Difference listings:
= Beginning of Section =

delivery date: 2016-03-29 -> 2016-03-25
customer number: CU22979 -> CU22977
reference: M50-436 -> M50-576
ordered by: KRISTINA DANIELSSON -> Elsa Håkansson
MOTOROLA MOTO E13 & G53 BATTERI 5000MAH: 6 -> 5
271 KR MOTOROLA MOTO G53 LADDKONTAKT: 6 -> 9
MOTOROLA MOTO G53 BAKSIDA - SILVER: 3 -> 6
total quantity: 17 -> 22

= End of Section =
= Beginning of Section =

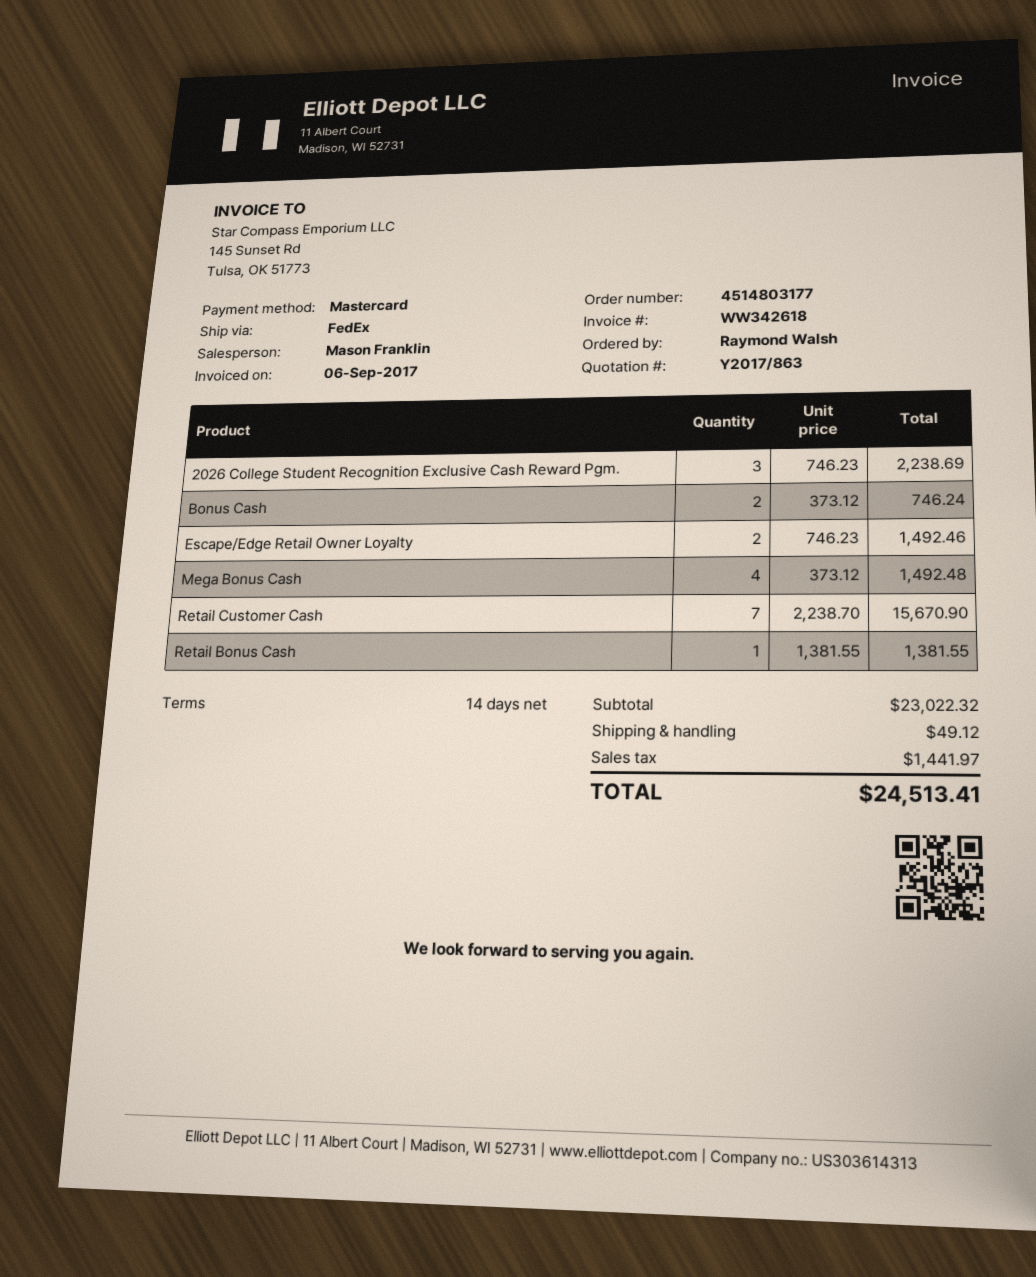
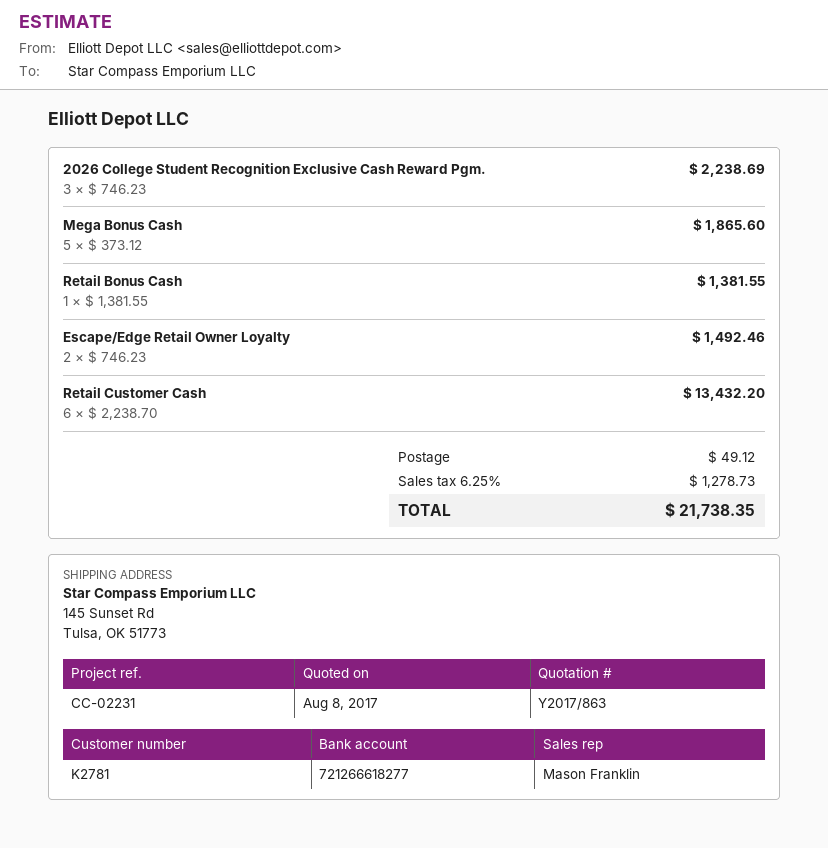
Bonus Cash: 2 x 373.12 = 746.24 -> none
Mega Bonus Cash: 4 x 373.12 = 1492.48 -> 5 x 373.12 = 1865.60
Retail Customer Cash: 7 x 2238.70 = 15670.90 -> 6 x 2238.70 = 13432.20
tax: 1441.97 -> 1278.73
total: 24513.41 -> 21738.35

= End of Section =

What is expected: Out of the data above, give again only the lines starting at the one holding "MOTOROLA MOTO G53 BAKSIDA - SILVER: 3 -> 6" and ending at the one holding "total quantity: 17 -> 22", unchanged.

Output below:
MOTOROLA MOTO G53 BAKSIDA - SILVER: 3 -> 6
total quantity: 17 -> 22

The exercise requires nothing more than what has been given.